• Exercise inputs:
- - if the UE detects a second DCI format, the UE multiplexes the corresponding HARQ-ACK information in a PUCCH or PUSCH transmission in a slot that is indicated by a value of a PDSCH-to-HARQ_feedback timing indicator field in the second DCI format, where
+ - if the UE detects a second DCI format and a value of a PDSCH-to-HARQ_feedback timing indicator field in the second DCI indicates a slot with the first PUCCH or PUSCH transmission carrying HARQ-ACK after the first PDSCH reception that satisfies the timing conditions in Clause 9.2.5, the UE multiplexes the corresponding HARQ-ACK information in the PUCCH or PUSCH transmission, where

==

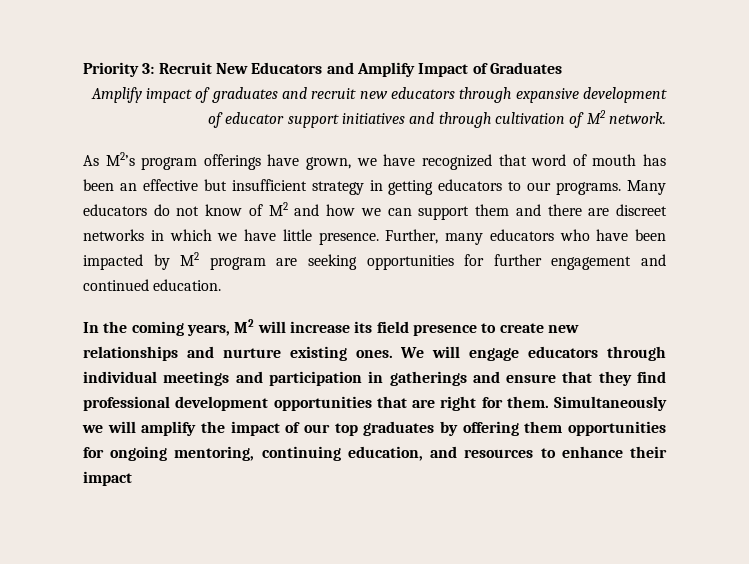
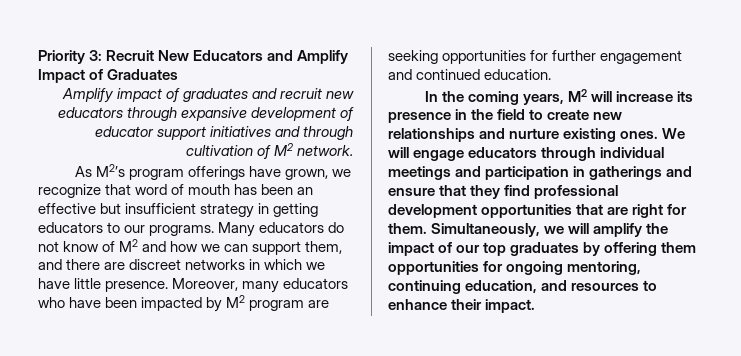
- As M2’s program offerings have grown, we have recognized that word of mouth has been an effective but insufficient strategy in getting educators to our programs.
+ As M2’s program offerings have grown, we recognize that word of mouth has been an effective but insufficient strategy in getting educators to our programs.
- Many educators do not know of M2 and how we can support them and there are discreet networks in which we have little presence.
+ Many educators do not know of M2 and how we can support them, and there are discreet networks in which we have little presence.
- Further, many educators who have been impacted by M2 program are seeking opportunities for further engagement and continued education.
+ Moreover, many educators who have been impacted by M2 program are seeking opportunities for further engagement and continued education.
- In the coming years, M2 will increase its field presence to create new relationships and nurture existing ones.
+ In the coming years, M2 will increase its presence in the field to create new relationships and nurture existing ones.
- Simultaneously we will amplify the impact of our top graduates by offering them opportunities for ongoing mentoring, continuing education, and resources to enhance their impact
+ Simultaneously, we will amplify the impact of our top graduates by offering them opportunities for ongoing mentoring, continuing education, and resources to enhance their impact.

• Exercise aim:
Scan the preceding records for lines with the word "grown". Say how many there are and nothing else.

• Exercise answer:
2